Women's Role in Missouri History, 1821-1971

from the Official Manual of the State of Missouri, 1971-72
James Kirkpatrick, Secretary of State

Social Life on the Frontier

Life was not all real and earnest in the new state.  There were parties, weddings, romances and gaiety.  A leading hostess of the time was Mme. Bartholomew Berthold who had been Pelagie Chouteau.  The Indians called her, "La Femme Tout Seule" - the "Lone Woman."

There are familiar names in the early marriage records.  One Missouri woman had two sons and a grandson in the United States Senate.  Anne Hunter first married Israel Dodge and then Asahel Linn.  By her first marriage, she was the mother of Henry Dodge, later governor of the Wisconsin territory and U.S. Senator  Lewis Fields Linn, son of her second marriage, was a senator from Missouri.  Her grandson, Augustus C. Dodge became a senator, also.

A well known family at the time was the Coalters; one of the daughters married Edward Bates, another Hamilton Gamble, both men later leaders in the opposition to Missouri secession.

A sidelight on the interests of women in the city is given in an account of the "silk worm craze" of 1839.  Someone promoted the idea that mulberry trees should be planted to feed silkworms and soon the suburbs were (still are) filled with them.  A Missouri Silk Company was organized but something went awry with the plan and Missouri never became a silk center.

Social life in the rural areas was quite different from that of the city and provides an insight into the life of these women.  There were corn huskings and house raisings and log rollings and quilting bees where johnny cake (journey cake) was served and jigs and reels were danced.  Of the costumes, Walter Williams wrote:
    "The dress of the fashionable pioneer woman was usually made plain with four widths in the skirt and the two front ones cut gored.  The waist was made short and across the shoulders was a drawstring.  Enormous sleeves were worn...sometimes so padded as to resemble a bolster, and known as 'mutton leg' or sheep-shank sleeves.  Often in summer weather when going to church and other public assemblage, the women walked barefoot until near their destination when they put on their shoes or moccasins."

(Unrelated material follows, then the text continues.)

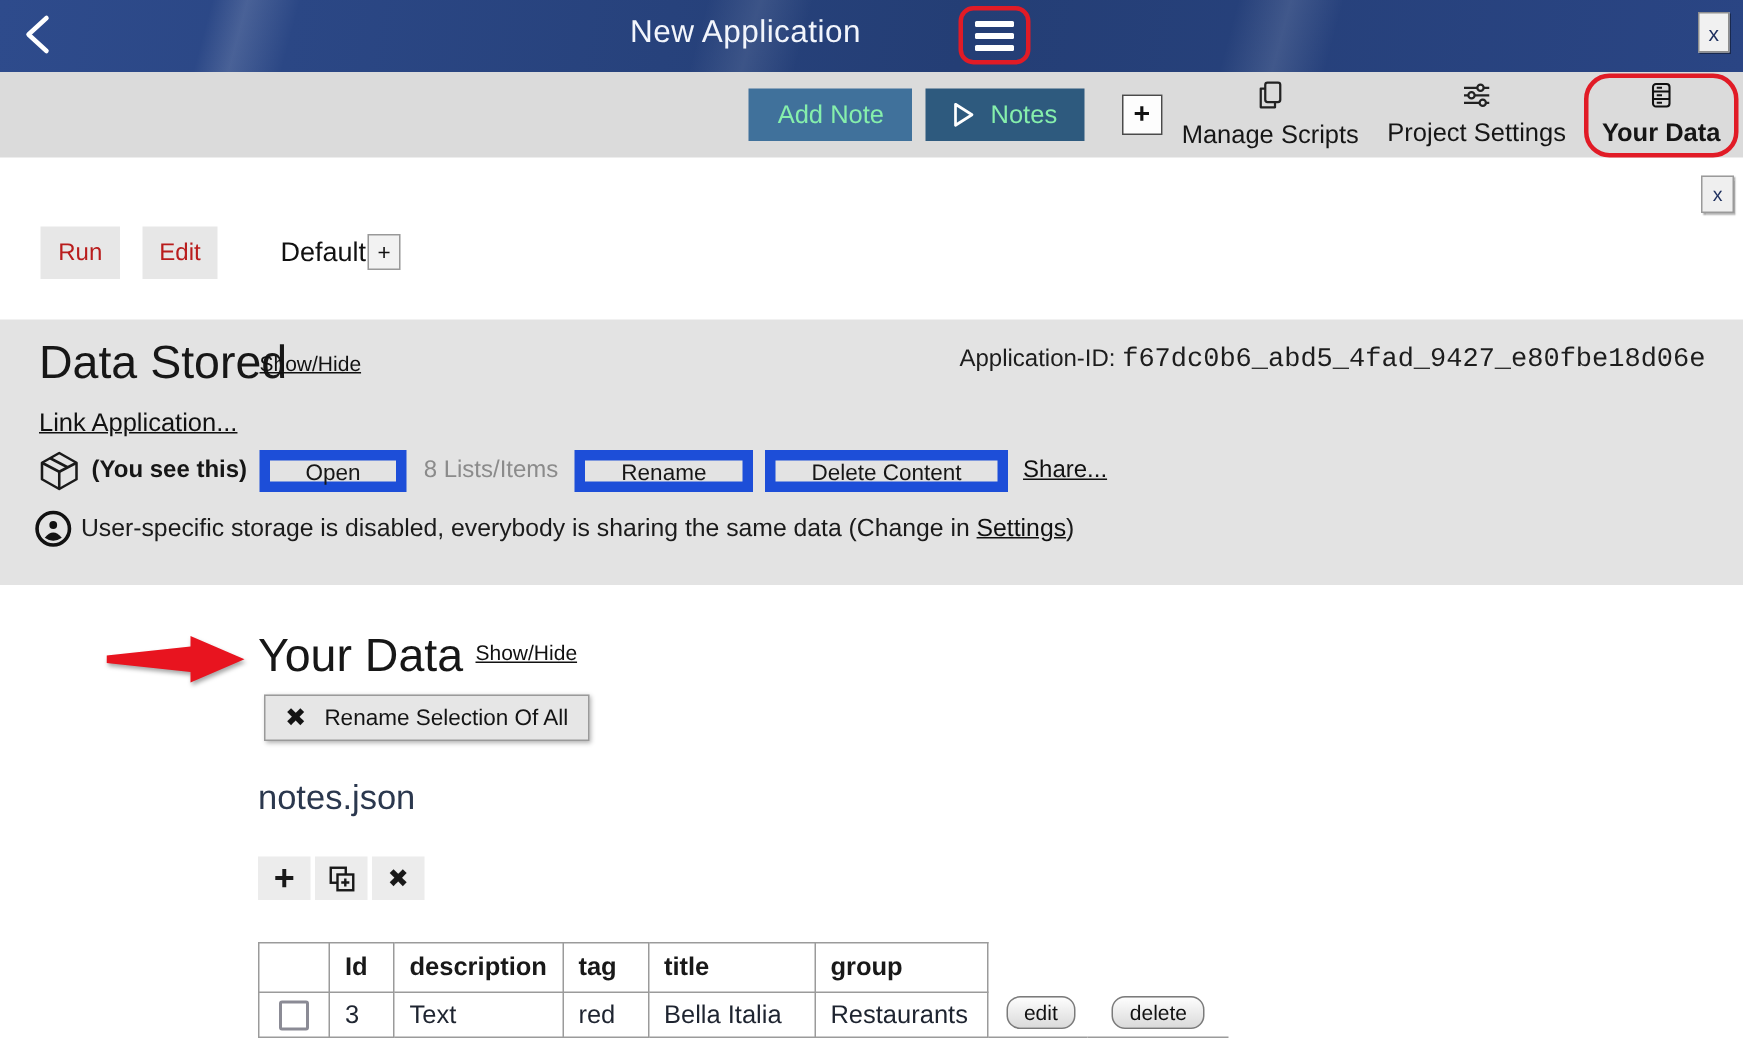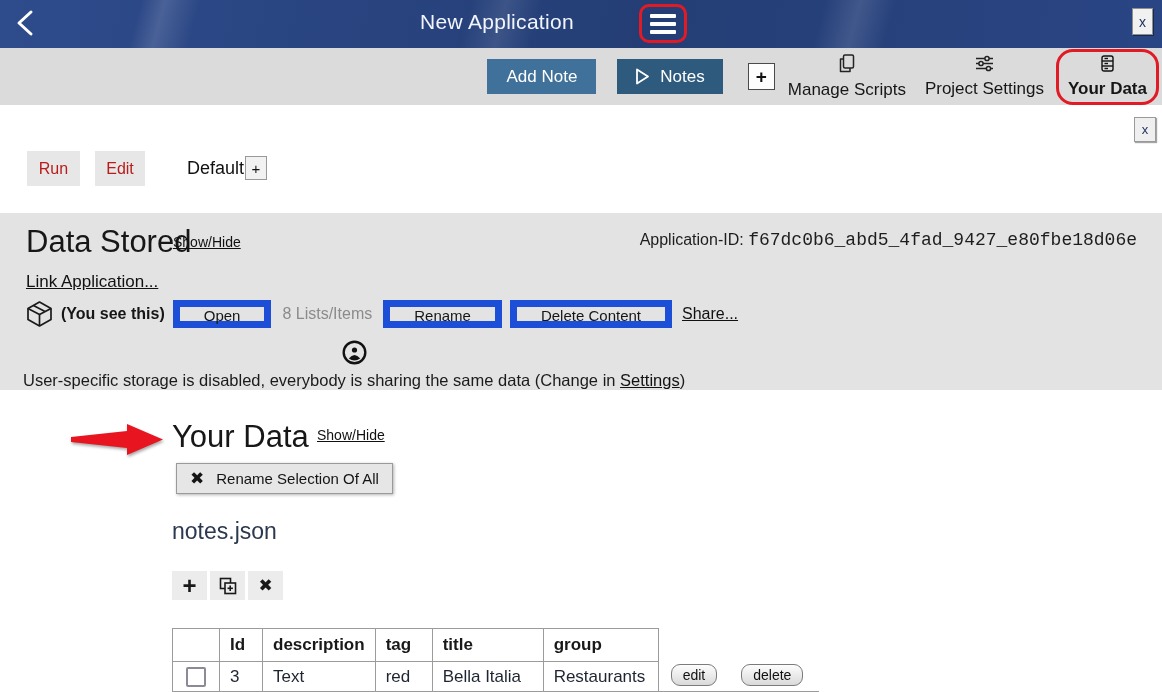"Add Note" .btn-primary { color: #ffffff -> #86efac; margin-left: 12px -> none }
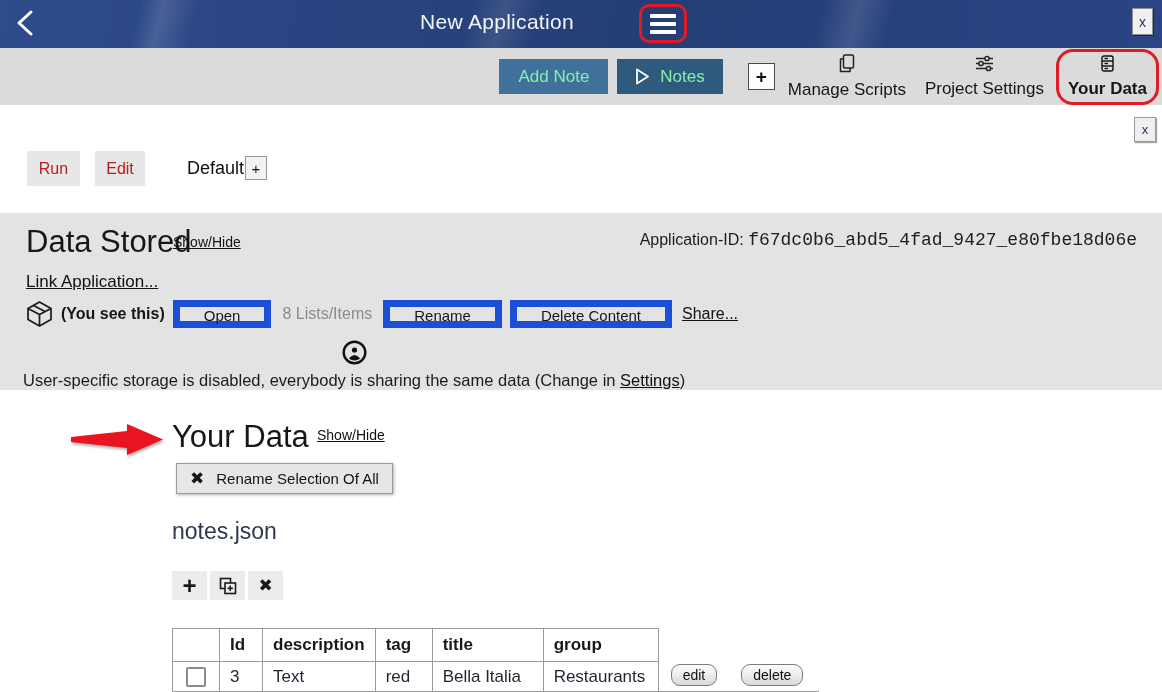"User-specific storage is disabled," .notice-row { flex-direction: column -> none }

Pioneer Missouri women manufactured most of the clothing worm by the family.  Gowns of linsey-woolsey were made with the chain in cotton, the filling of wool.  Cotton grew abundantly in central Missouri.  Most families made their own shoes.

In one of the early histories, a Mrs. Jarvis Woods told the story of her early married life in Grundy County.  The young couple didn't even have a cabin.  After the ceremony, they rode through the woods to a cleared area and began life under some slabs leaned against a white oak tree and held in place by heavy logs.  The floor was the bare ground.  Kitchen utensils consisted of iron bake pan, skillet, gourd and a couple of tin cups.  They were, the bride said later, "just as happy as could be."

There was real equality in the pioneer marriage.  Benjamin Young, an early settler in Audrain County described his wife, Mary Ring, as being "as good a hunter" as he was.

A Howard County story tells of Patsey Millsap, a Tennessee girl who married Richard Chaney and left her job with the Groom family, telling her employer she intended to "live on love."  A few weeks alter she went back to buy some bacon, and Groom said to her, "I thought you told me you could live on love." "So I did," said Patsey, "but a little bacon will help out so very much."

When Major George W. Burt, veteran of the War of 1812, asked Major Isaac Van Bibber for the hand of his daughter, Eretta, great-granddaughter of Daniel Boone, the major said he could have her but that she was a "contrary stick" and if he took her, the father didn't want her back on his hands.  Major Burt took the contrary stick and they became heads of one of the prosperous families of Callaway County.

Martha Price, the wife of Governor Sterling Price managed their 400-acre farm when her husband went to the Mexican War.  Another first lady, Mrs. Claiborne F. Jackson moved her home and family into exile in 1861.  She was the third of the three Sappington sisters, daughters of Dr. John Sappington, discoverer of quinine, to marry Jackson.  The first two died and the oft-told story has it that when Jackson asked Dr. Sappington for the hand of his third daughter, the doctor said, "All right, Clay but don't come back for the old lady."

Another Sappington daughter, Lavinia was the wife of Governor Meredith Miles Marmaduke and had the distinction of being the wife of a governor, mother of a governor (John Sappington Marmaduke--our 25th), the sister-in-law of a governor and the niece of a governor.